I tried to talk to him about how it's important to me to have his full attention once a day or so and how it's transparently obvious when he's not giving it to me, how it makes me feel shitty, unappreciated, like he's not listening to me, and like I'm second to whatever else he's paying attention to. He repeated he doesn't want it and didn't say anything further. I said he was being unreasonable by not letting us open up a dialog about it and he ignored me. I asked him to stop ignoring me and running away and he said "you're not gonna see my side of it though, you're just gonna keep forcing what you want on me and not accepting what I want". He kept trying to tell me that's what my motives were even though I repeatedly tried to tell him it was to resolve things and reach a compromise, and kept being extremely antagonistic and turning everything I said back at me.

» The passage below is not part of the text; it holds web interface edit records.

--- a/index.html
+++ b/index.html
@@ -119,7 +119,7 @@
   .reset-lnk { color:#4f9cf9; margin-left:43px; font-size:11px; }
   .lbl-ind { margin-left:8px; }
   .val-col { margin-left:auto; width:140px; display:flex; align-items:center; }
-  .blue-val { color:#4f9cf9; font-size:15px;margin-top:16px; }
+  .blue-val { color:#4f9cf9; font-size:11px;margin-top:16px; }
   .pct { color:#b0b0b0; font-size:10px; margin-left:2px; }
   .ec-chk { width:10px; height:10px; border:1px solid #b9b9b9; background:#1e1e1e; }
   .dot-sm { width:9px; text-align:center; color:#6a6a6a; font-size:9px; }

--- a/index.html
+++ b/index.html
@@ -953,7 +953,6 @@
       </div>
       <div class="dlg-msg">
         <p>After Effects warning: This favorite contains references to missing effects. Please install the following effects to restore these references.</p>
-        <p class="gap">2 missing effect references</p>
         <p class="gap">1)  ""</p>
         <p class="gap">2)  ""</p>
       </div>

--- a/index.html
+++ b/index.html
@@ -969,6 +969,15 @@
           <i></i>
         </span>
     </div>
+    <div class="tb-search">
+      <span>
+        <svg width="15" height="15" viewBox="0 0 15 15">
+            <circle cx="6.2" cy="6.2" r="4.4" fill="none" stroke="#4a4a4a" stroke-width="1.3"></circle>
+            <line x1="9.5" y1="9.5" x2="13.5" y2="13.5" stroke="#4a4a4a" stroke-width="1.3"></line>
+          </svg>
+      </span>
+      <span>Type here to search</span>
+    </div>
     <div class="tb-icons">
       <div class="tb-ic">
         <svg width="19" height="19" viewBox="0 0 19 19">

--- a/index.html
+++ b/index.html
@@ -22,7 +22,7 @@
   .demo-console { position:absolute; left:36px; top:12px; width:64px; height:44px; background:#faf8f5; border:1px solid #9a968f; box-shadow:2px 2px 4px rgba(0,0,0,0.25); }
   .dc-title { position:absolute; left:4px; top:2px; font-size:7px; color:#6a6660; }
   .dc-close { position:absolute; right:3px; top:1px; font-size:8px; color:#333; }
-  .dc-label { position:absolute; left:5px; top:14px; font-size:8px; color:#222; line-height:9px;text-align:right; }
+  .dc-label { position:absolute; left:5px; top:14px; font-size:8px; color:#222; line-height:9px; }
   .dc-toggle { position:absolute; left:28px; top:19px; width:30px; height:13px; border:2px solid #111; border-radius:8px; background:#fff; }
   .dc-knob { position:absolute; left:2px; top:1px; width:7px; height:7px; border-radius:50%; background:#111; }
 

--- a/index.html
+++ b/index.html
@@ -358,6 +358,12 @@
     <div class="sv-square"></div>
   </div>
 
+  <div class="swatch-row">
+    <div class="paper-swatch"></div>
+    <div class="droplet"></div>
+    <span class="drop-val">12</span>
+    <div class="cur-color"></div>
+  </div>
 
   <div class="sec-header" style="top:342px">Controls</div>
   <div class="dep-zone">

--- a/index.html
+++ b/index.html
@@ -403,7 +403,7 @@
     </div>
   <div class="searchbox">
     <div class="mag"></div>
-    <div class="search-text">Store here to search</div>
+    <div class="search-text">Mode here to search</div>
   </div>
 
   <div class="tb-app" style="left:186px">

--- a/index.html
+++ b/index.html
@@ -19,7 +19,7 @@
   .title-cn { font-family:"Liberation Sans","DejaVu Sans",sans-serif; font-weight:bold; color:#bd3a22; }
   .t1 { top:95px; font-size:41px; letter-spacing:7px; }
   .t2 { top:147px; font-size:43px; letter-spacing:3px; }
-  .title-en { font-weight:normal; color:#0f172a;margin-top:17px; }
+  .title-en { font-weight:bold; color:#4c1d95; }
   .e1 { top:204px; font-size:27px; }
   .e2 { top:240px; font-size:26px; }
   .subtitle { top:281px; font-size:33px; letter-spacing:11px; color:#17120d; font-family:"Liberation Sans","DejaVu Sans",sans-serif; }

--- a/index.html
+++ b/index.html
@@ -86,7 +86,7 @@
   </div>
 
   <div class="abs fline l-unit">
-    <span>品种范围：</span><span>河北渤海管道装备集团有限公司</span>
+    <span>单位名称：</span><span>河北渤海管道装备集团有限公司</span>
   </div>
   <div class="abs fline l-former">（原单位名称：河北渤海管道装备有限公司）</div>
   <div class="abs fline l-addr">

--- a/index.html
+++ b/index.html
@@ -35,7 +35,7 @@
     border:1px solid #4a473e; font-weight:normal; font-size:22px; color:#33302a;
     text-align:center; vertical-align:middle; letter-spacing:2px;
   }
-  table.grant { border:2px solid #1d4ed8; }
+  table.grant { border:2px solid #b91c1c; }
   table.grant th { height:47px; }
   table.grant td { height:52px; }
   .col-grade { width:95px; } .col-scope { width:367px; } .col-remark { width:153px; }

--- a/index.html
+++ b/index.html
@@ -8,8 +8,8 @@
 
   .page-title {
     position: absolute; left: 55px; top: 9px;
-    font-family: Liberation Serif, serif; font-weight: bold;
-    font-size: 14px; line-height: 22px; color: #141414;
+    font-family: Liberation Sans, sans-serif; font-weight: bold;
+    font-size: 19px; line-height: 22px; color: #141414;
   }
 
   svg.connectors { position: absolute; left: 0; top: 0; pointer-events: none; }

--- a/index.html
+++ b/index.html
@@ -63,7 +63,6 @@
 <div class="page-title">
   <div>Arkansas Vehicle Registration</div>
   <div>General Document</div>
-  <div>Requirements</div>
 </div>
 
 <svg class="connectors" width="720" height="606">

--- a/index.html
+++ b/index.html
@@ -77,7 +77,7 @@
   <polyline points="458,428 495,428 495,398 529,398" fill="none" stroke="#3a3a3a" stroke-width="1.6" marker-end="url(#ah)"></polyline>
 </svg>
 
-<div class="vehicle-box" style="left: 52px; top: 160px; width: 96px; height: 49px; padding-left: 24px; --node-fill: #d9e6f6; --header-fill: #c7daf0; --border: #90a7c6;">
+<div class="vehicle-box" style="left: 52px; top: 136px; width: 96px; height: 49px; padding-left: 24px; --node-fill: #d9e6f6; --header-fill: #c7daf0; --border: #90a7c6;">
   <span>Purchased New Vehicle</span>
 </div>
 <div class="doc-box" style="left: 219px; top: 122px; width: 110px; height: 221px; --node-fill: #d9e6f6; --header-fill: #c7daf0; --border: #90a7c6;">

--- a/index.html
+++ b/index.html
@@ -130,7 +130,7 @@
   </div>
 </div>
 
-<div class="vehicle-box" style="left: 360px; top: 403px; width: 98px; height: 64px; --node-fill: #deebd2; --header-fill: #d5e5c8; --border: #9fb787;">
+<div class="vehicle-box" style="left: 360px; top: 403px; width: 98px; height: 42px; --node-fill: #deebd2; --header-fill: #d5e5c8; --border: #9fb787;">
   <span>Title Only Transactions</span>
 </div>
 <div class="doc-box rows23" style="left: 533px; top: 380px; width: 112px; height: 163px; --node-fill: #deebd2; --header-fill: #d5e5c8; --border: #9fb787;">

We've had this problem for a while with how we communicate and he acknowledges that he does it when he's calm but says that he can't see it during or figure out how to change. I've been with him for a very long time and I love him very much. I want us to work through this but I don't know what I can do to improve that, and I don't know what I can say to him to make him feel like we're on the same team so we can resolve any problem we have again like we used to.
Sounds like he has found someone else. Probably trying to push you away so he doesn't feel guilty about it.
LDR relationships never last.. without a physical side to the relationship it is very easy to forget feelings / stop caring about the other person.
>>17554952
>Sounds like he has found someone else.
I can assure you that is not the case.
>LDR relationships never last
We've been together two years, and in total we've dated on and off and loved one another for eight.
I agree with the rest of what you said, which is part of why I want to Skype so much. It's the next best thing to being in person. Its hard because there's a lot of very obvious miscommunications when we start arguing but he denies they're there and he won't go into Skype or voice so we can rectify them - and gets even more against it in the midst of an argument. But in Skype we're much better able to resolve things even though it's gotten worse than it has been in the past.
If you have been together for so long, why don't you live together yet?
>>17554988
Getting married in the midst of a huge problem that's been getting worse probably isn't the best idea. And immigration isn't as simple as marrying in a lot of countries. In his, for instance, he has to be making a certain salary for me to be allowed to move there. He doesn't meet that.